Occasionally in my posts I have mentioned the fact that the African continent has embraced mobile phone technology at an amazing rate. A recent BusinessWeek Special Report discusses how mobile phones are “sparking economic hope and growth” in both emerging and non-emerging nations [“Upwardly Mobile in Africa,” by Jack Ewing, 24 September 2007 print edition]. The report begins in Kenya.
“Precious little would seem to connect the Kenyan village of Muruguru to the 21st century. The red dirt roads become impassable in the rainy season. Only a few homes have electricity, indoor plumbing, or even a floor other than earth packed by bare feet. The villagers survive on corn, potatoes, and bananas they raise in hand-tilled fields, and earn a little extra cash by cultivating coffee beans that they dry outdoors on burlap sacks.
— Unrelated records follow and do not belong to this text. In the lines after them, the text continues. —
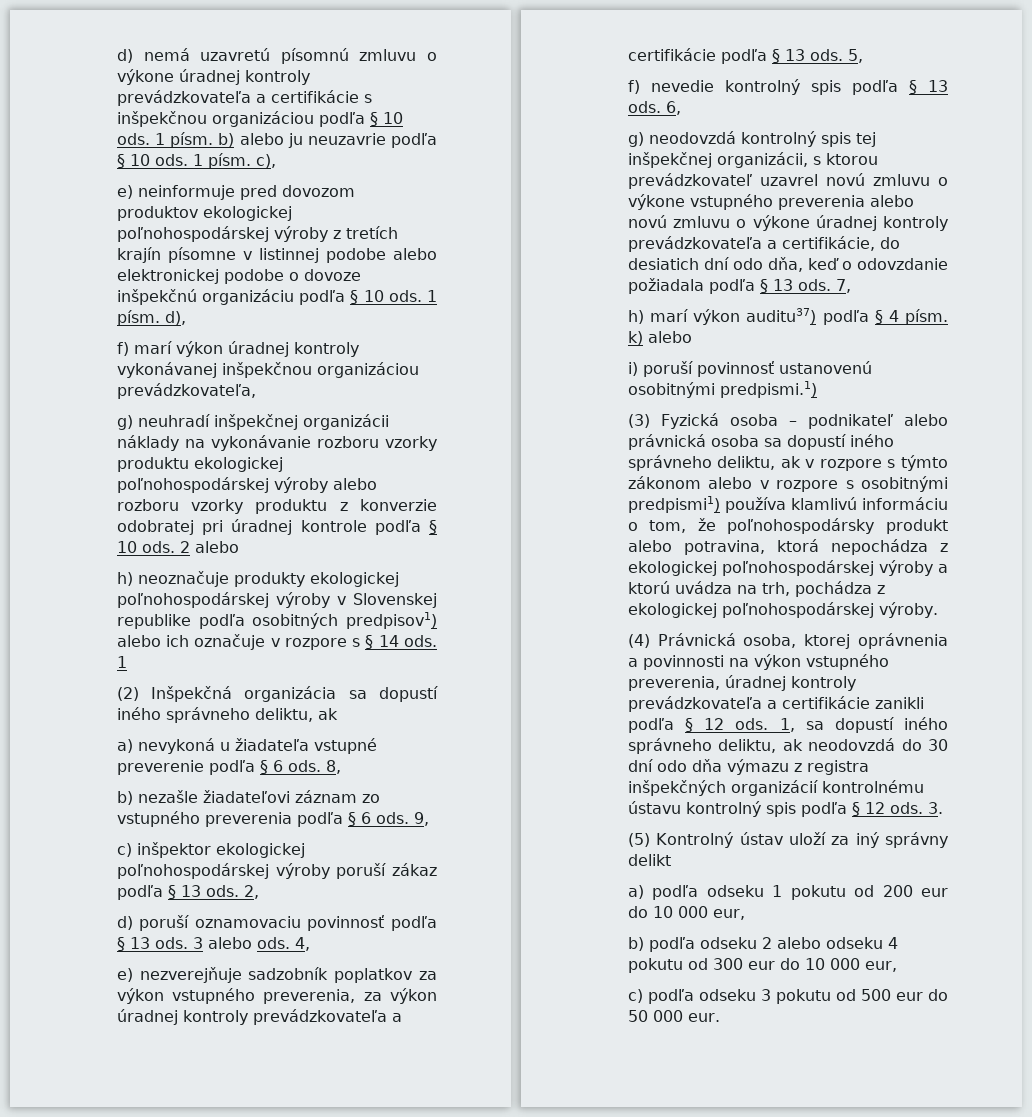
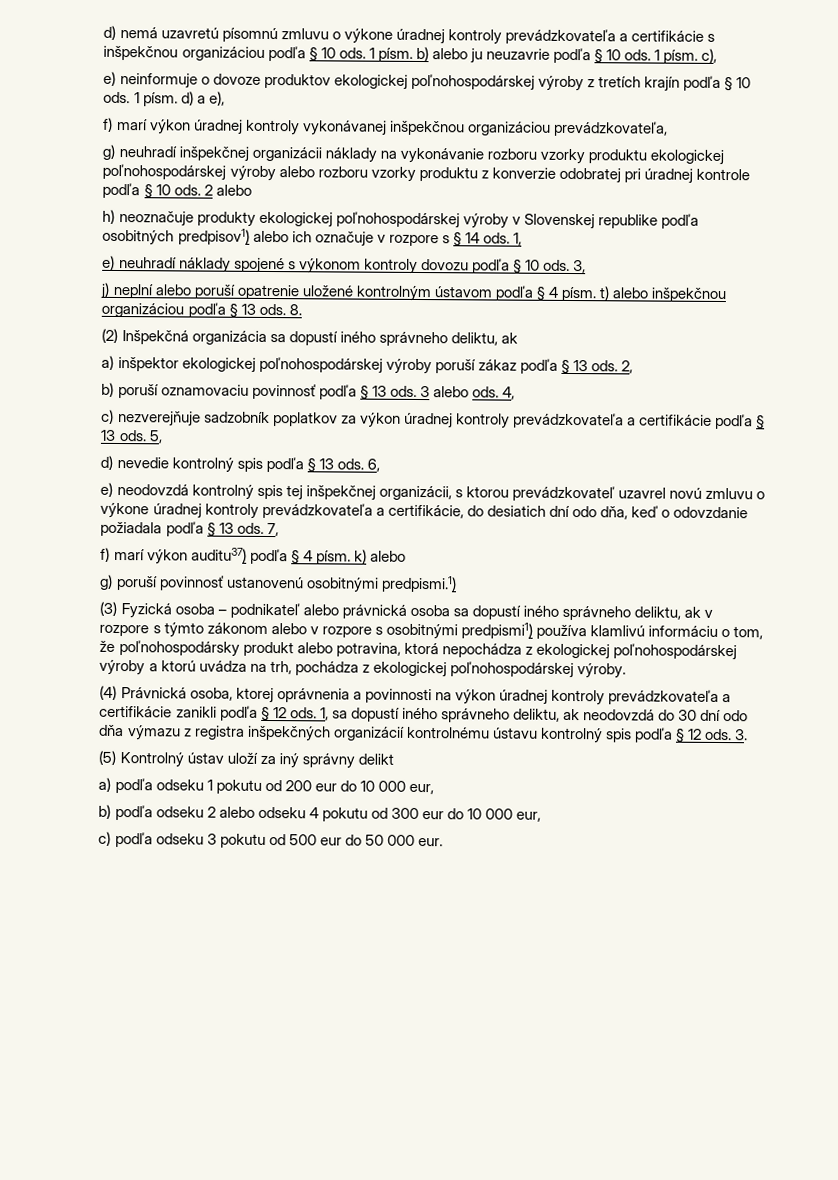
- e) neinformuje pred dovozom produktov ekologickej poľnohospodárskej výroby z tretích krajín písomne v listinnej podobe alebo elektronickej podobe o dovoze inšpekčnú organizáciu podľa § 10 ods. 1 písm. d),
+ e) neinformuje o dovoze produktov ekologickej poľnohospodárskej výroby z tretích krajín podľa § 10 ods. 1 písm. d) a e),
- h) neoznačuje produkty ekologickej poľnohospodárskej výroby v Slovenskej republike podľa osobitných predpisov1) alebo ich označuje v rozpore s § 14 ods. 1
+ h) neoznačuje produkty ekologickej poľnohospodárskej výroby v Slovenskej republike podľa osobitných predpisov1) alebo ich označuje v rozpore s § 14 ods. 1,
+ e) neuhradí náklady spojené s výkonom kontroly dovozu podľa § 10 ods. 3,
+ j) neplní alebo poruší opatrenie uložené kontrolným ústavom podľa § 4 písm. t) alebo inšpekčnou organizáciou podľa § 13 ods. 8.
- a) nevykoná u žiadateľa vstupné preverenie podľa § 6 ods. 8,
- b) nezašle žiadateľovi záznam zo vstupného preverenia podľa § 6 ods. 9,
- c) inšpektor ekologickej poľnohospodárskej výroby poruší zákaz podľa § 13 ods.
+ a) inšpektor ekologickej poľnohospodárskej výroby poruší zákaz podľa § 13 ods.
- d) poruší oznamovaciu povinnosť podľa § 13 ods.
+ b) poruší oznamovaciu povinnosť podľa § 13 ods.
- e) nezverejňuje sadzobník poplatkov za výkon vstupného preverenia, za výkon úradnej kontroly prevádzkovateľa a certifikácie podľa § 13 ods.
+ c) nezverejňuje sadzobník poplatkov za výkon úradnej kontroly prevádzkovateľa a certifikácie podľa § 13 ods.
- f) nevedie kontrolný spis podľa § 13 ods.
+ d) nevedie kontrolný spis podľa § 13 ods.
- g) neodovzdá kontrolný spis tej inšpekčnej organizácii, s ktorou prevádzkovateľ uzavrel novú zmluvu o výkone vstupného preverenia alebo novú zmluvu o výkone úradnej kontroly prevádzkovateľa a certifikácie, do desiatich dní odo dňa, keď o odovzdanie požiadala podľa § 13 ods.
+ e) neodovzdá kontrolný spis tej inšpekčnej organizácii, s ktorou prevádzkovateľ uzavrel novú zmluvu o výkone úradnej kontroly prevádzkovateľa a certifikácie, do desiatich dní odo dňa, keď o odovzdanie požiadala podľa § 13 ods.
- h) marí výkon auditu37) podľa § 4 písm. k) alebo
+ f) marí výkon auditu37) podľa § 4 písm. k) alebo
- i) poruší povinnosť ustanovenú osobitnými predpismi.1)
+ g) poruší povinnosť ustanovenú osobitnými predpismi.1)
- (4) Právnická osoba, ktorej oprávnenia a povinnosti na výkon vstupného preverenia, úradnej kontroly prevádzkovateľa a certifikácie zanikli podľa § 12 ods.
+ (4) Právnická osoba, ktorej oprávnenia a povinnosti na výkon úradnej kontroly prevádzkovateľa a certifikácie zanikli podľa § 12 ods.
But a couple of years ago, a red and white tower appeared on a nearby hill. The structure is a cell-phone base station, and its arrival has changed life in Muruguru as much as any development in the past century. ‘I’m saving time, I’m saving money,’ says Grace Wachira, who runs a small business knitting cardigan sweaters in the village. Before the tower was built, she had to walk several hours to the nearest town or ride in a communal taxi to buy yarn or meet customers, and she never knew whether the person she wanted to see would be there. Now she uses her Motorola handset to arrange for delivery of yarn and to communicate with buyers. These days, just about every tradesman, shopkeeper, and farmer in town has a phone—or at least access to one.”
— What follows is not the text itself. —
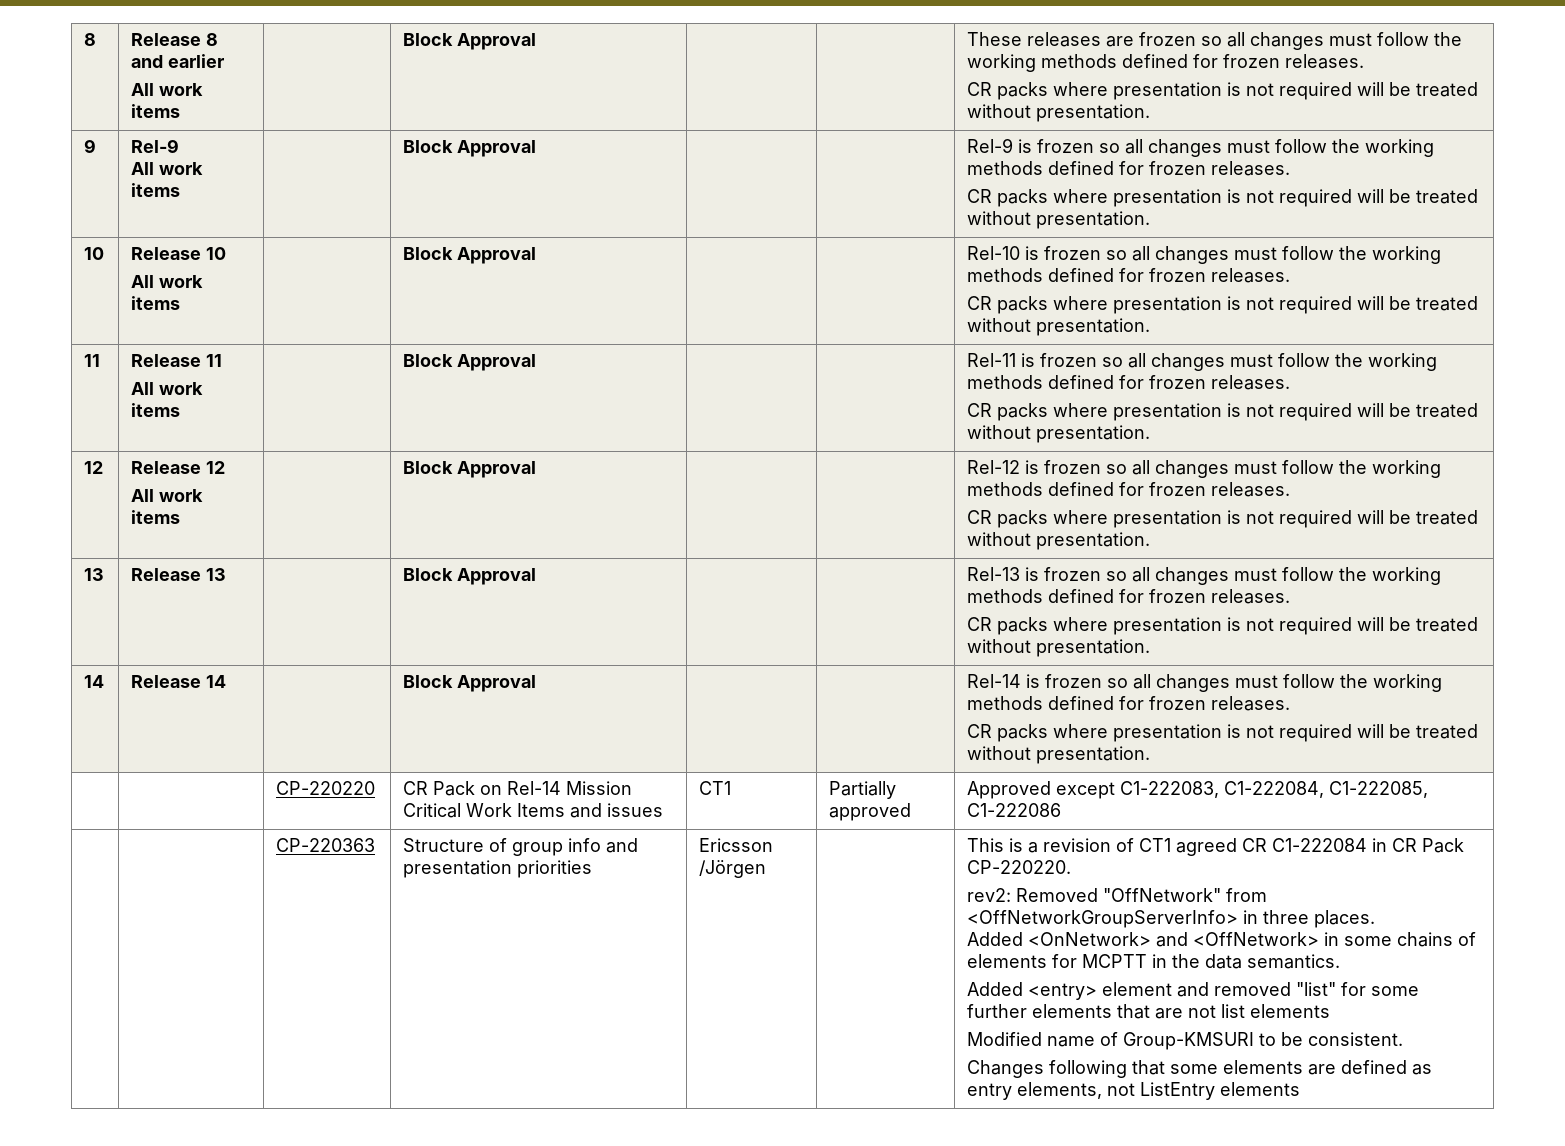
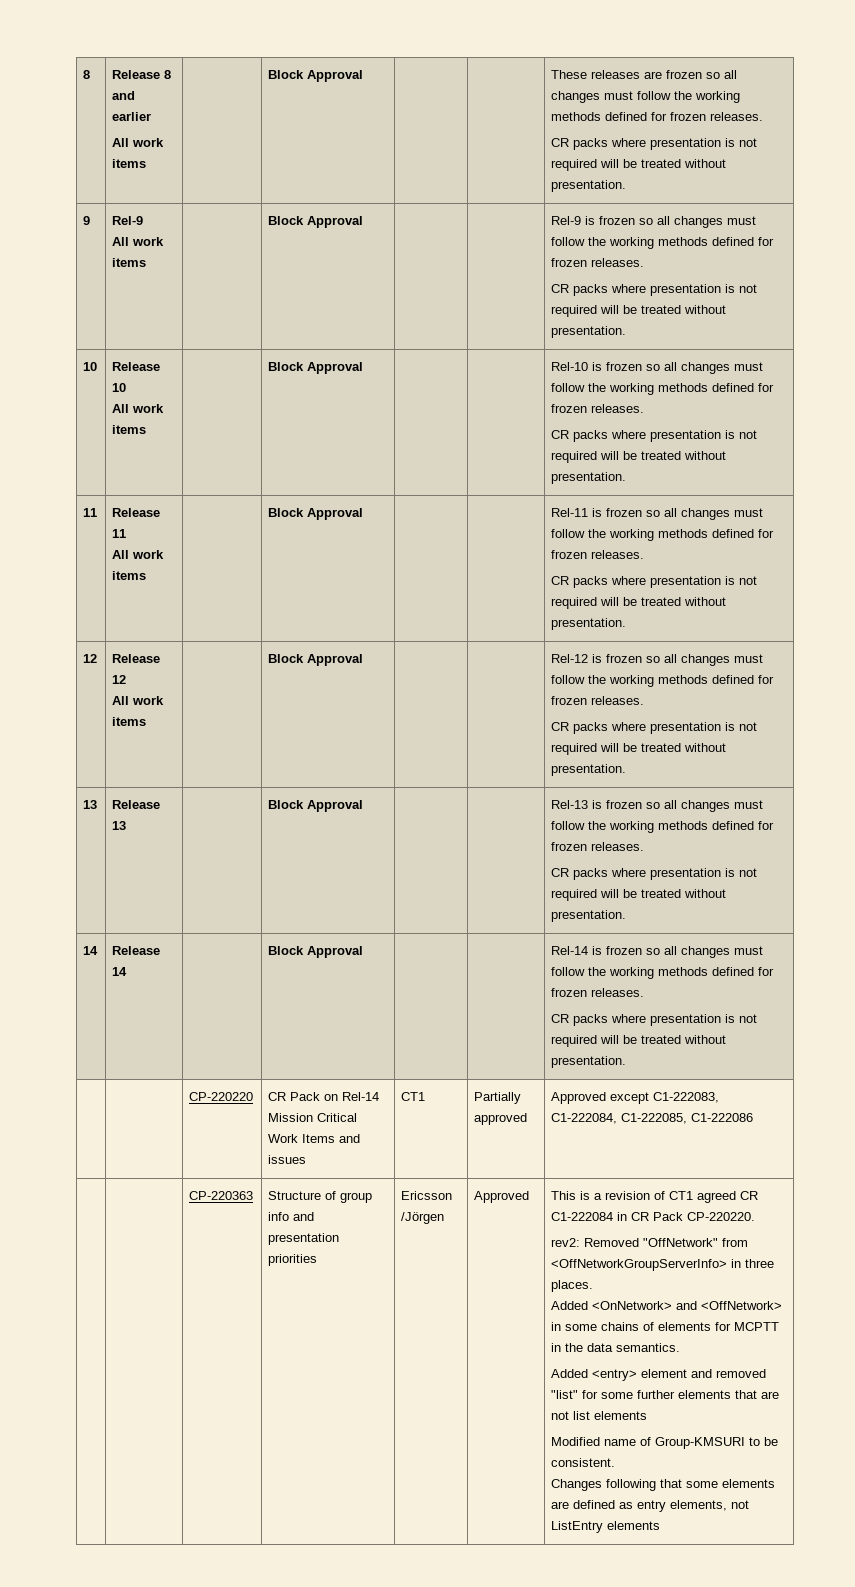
- Ericsson /Jörgen
+ Ericsson /Jörgen | Approved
It’s not surprising that new technology helps improve existing relationships, what is more surprising is how quickly so-called “backward” societies adapt technologies to create new relationships. Word of mouth, for example, becomes a much more powerful concept when making connections becomes easier.
“‘Customers give my number to other customers. The business has grown,’ says Susan Wairimu, whose tailor shop sits in the row of one-story buildings that constitute the village center. And Willson Maragua’s transport business in Muruguru, which consists of him and a used pickup truck, could hardly function without mobile technology. Local farmers, members of the Kikuyu tribe prevalent in the area, summon him to haul their coffee beans to a growers’ cooperative in a nearby valley. Now Maragua, an ebullient man wearing a baseball cap that says ‘Bachelorette Party,’ lives in a home with a concrete floor and a solar panel on the roof to power a radio and a lightbulb—and recharge his family’s two handsets. With a mobile phone, he says over a lunch of corn, potatoes, and stewed goat, ‘You can manage your business.’ Only a few years ago, places like Muruguru didn’t even register in the plans of handset makers and service providers. What would a Kenyan farmer want with a mobile phone? Plenty, as it turns out.”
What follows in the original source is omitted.